4 Ways You Can Use AI To Reach Your Local Law 97 Goals
Solving complex building issues like energy efficiency can be a difficult task for building owners. Understanding energy consumption patterns and gaining insight into how to address those inefficiencies requires the right technology and the right mindset to implement change.
As regulations for climate initiatives begin to take effect such as New York's Local Law 97, many buildings will need to find effective strategies to combat increasing energy consumption. One solution gaining traction within commercial building energy efficiency optimization is the use of Artificial Intelligence (AI) and Machine Learning (ML). AI and ML enhancements provide the cutting-edge ability to uncover patterns, produce accurate predictions, and automatically respond to those predictions.
Improving building efficiency starts with data, getting it organized, and ensuring its quality. With quality data, you can then deploy machine learning algorithms that can constantly consume and analyze information from a variety of sources, such as equipment, sensors, and devices to provide insights and recommendations.
This blog will give an overview of the various AI applications being used to reduce commercial and residential building energy consumption and carbon emissions. Here's how you can optimize building cooling and energy needs with ML applications and use AI to meet Local Law 97 goals.
Intelligent Building Monitoring
Ensuring effective building energy management is a challenge due to needing to understand every area in which a building consumes energy and electricity. With more than 76% of all U.S. electricity use and more than 40% of all U.S. energy use and associated greenhouse gas emissions coming from buildings, there is value in reducing these numbers.
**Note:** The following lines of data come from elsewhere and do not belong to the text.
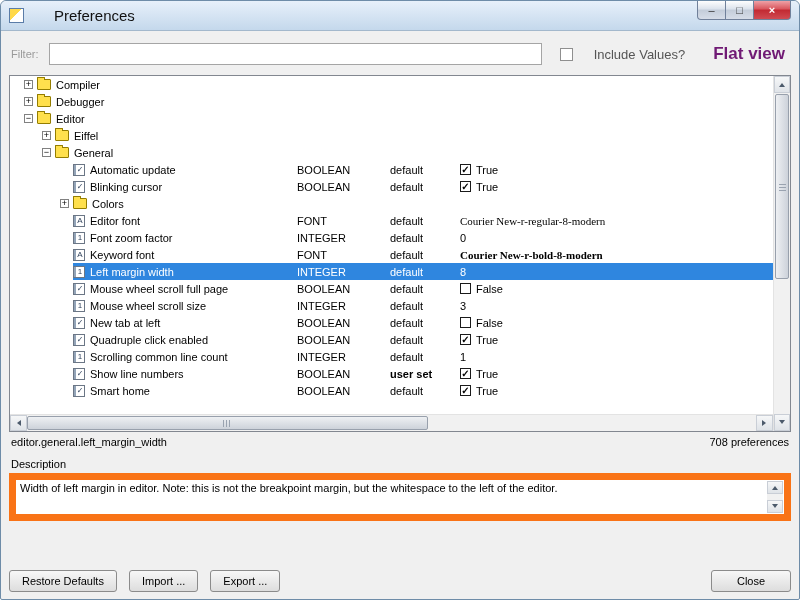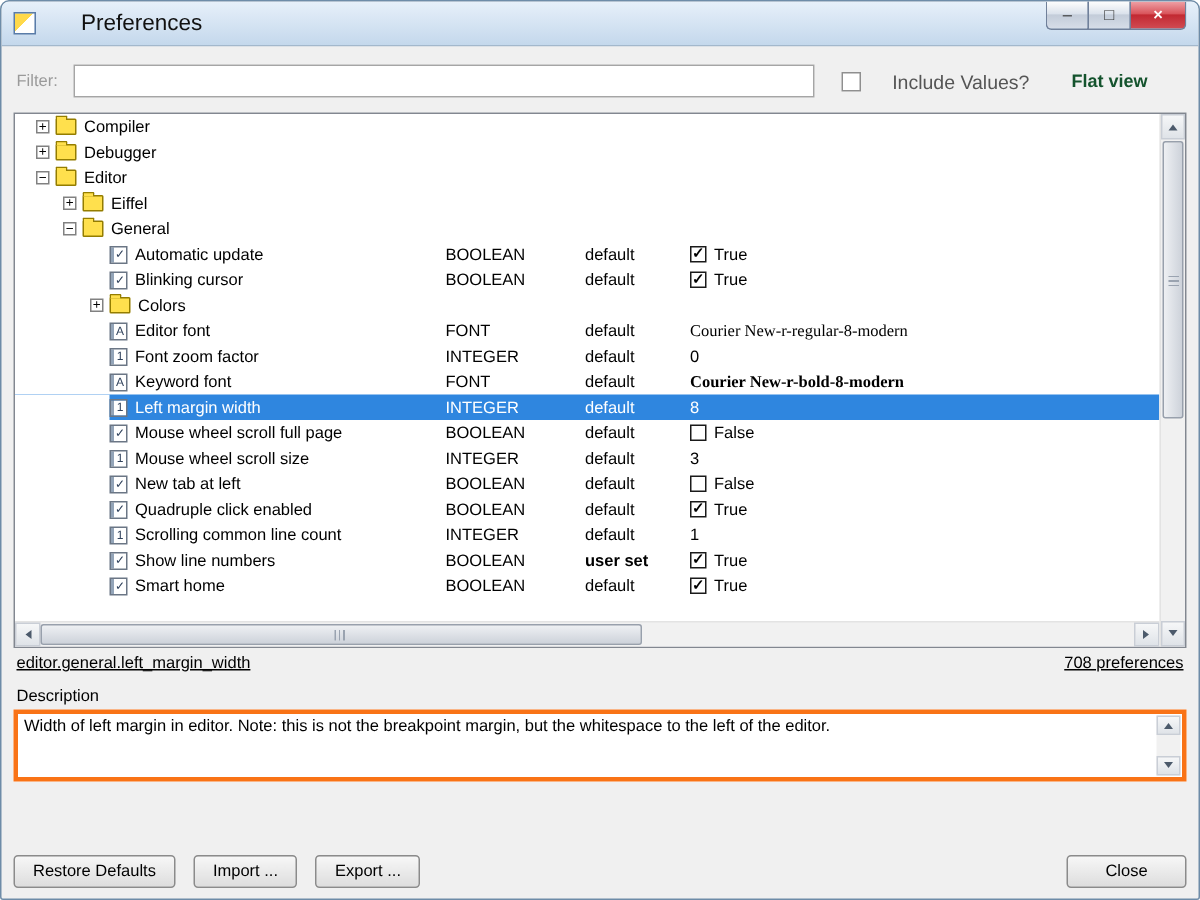"Flat view" .flat-view { color: #14532d -> #701a75; font-size: 12px -> 17px; margin-right: 24px -> 4px }
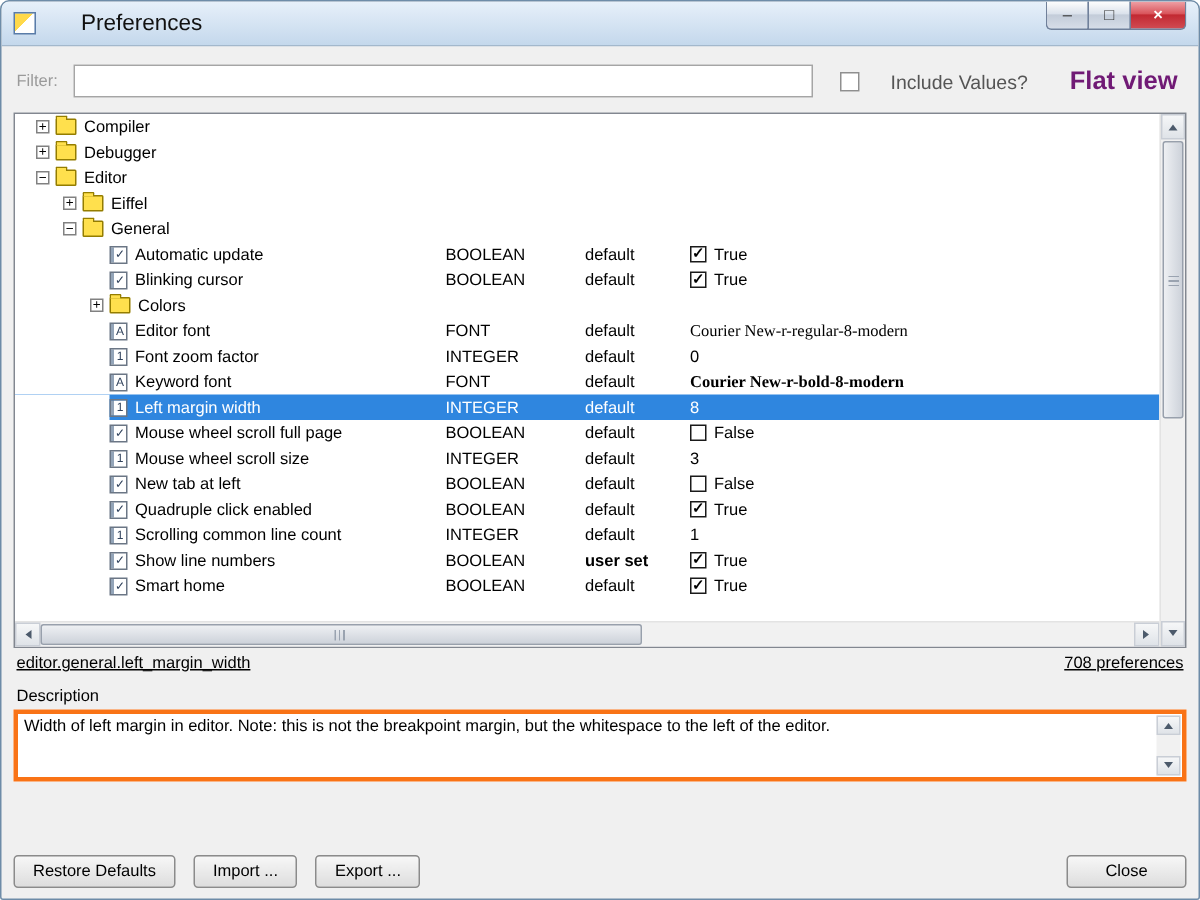"editor.general.left_margin_width" .status-row { text-decoration: underline -> none }
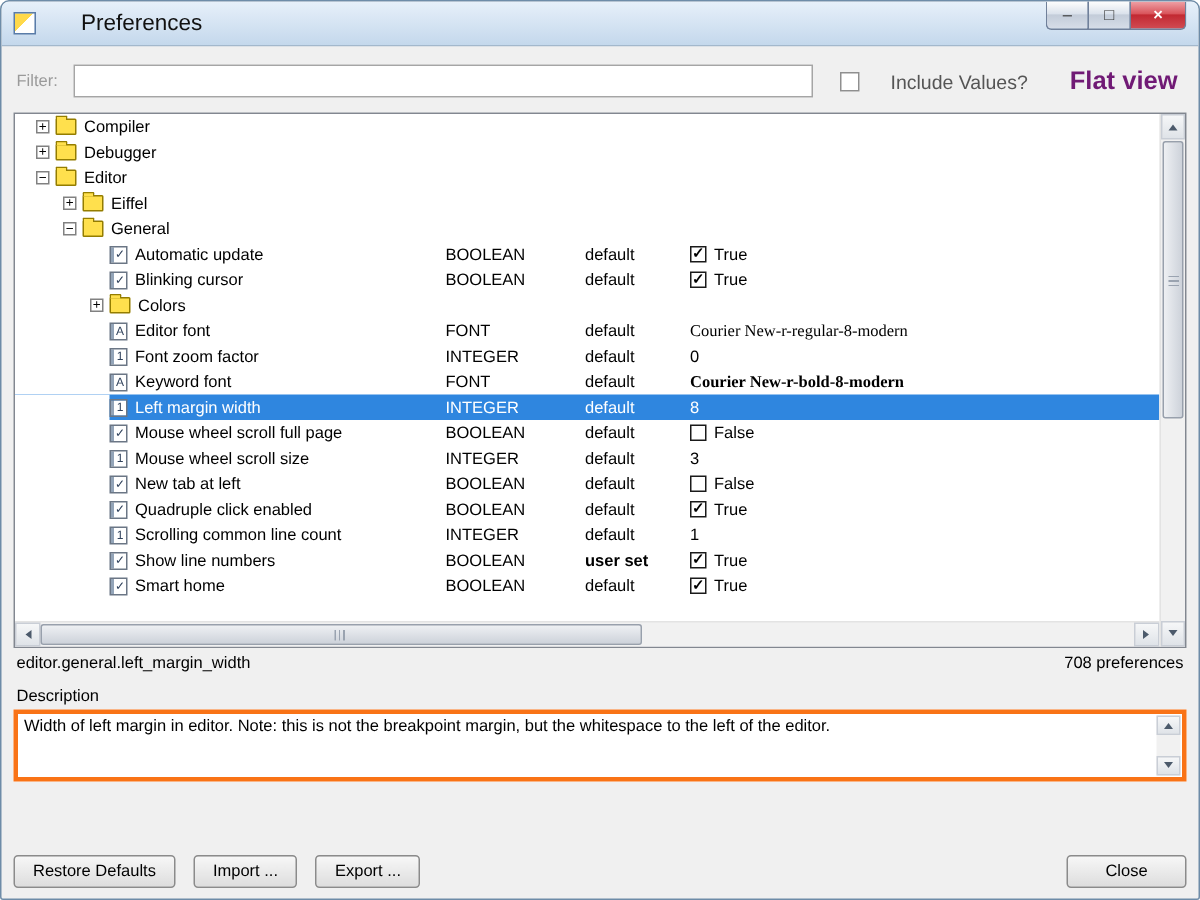"Width of left margin in" .desc-box { border: 3px solid #f97316 -> 7px solid #f97316 }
According to the EIA, commercial buildings consume power within the following top five areas:
- Computers & Office Equipment
Each of these systems is complex and unique and requires different tactics to make an impact on how much power it is consuming. One available option many building owners are currently taking is utilizing AI-powered intelligent building monitoring.
Intelligent building monitoring systems collect data and apply analytics to continuously monitor and analyze different types of building systems. Using AI to monitor building environments in real time can help give insight into usage, provide information on current inefficiencies, and allow facilities managers to strategize techniques to reduce energy consumption.
Artificial Intelligence for Smart Buildings
AI isn't just being used to monitor the various energy-consuming systems within a building, it's also being used to manipulate the building and make it smarter. In fact, the market for building energy management and its smart building capabilities is expected to grow substantially in the coming years. As various advancements have been made, there have been a growing number of applications for AI to make buildings smart.
Building automation uses advanced technology to optimize performance and enhance occupant experience along with making the building's use more efficient. AI is being used alongside IoT devices, sensors, and other equipment to collect information on a building's operation, energy usage, and occupancy pattern. This information allows the smart building system to control and automate various building systems such as lighting, cooling, heating, ventilation, security, and more.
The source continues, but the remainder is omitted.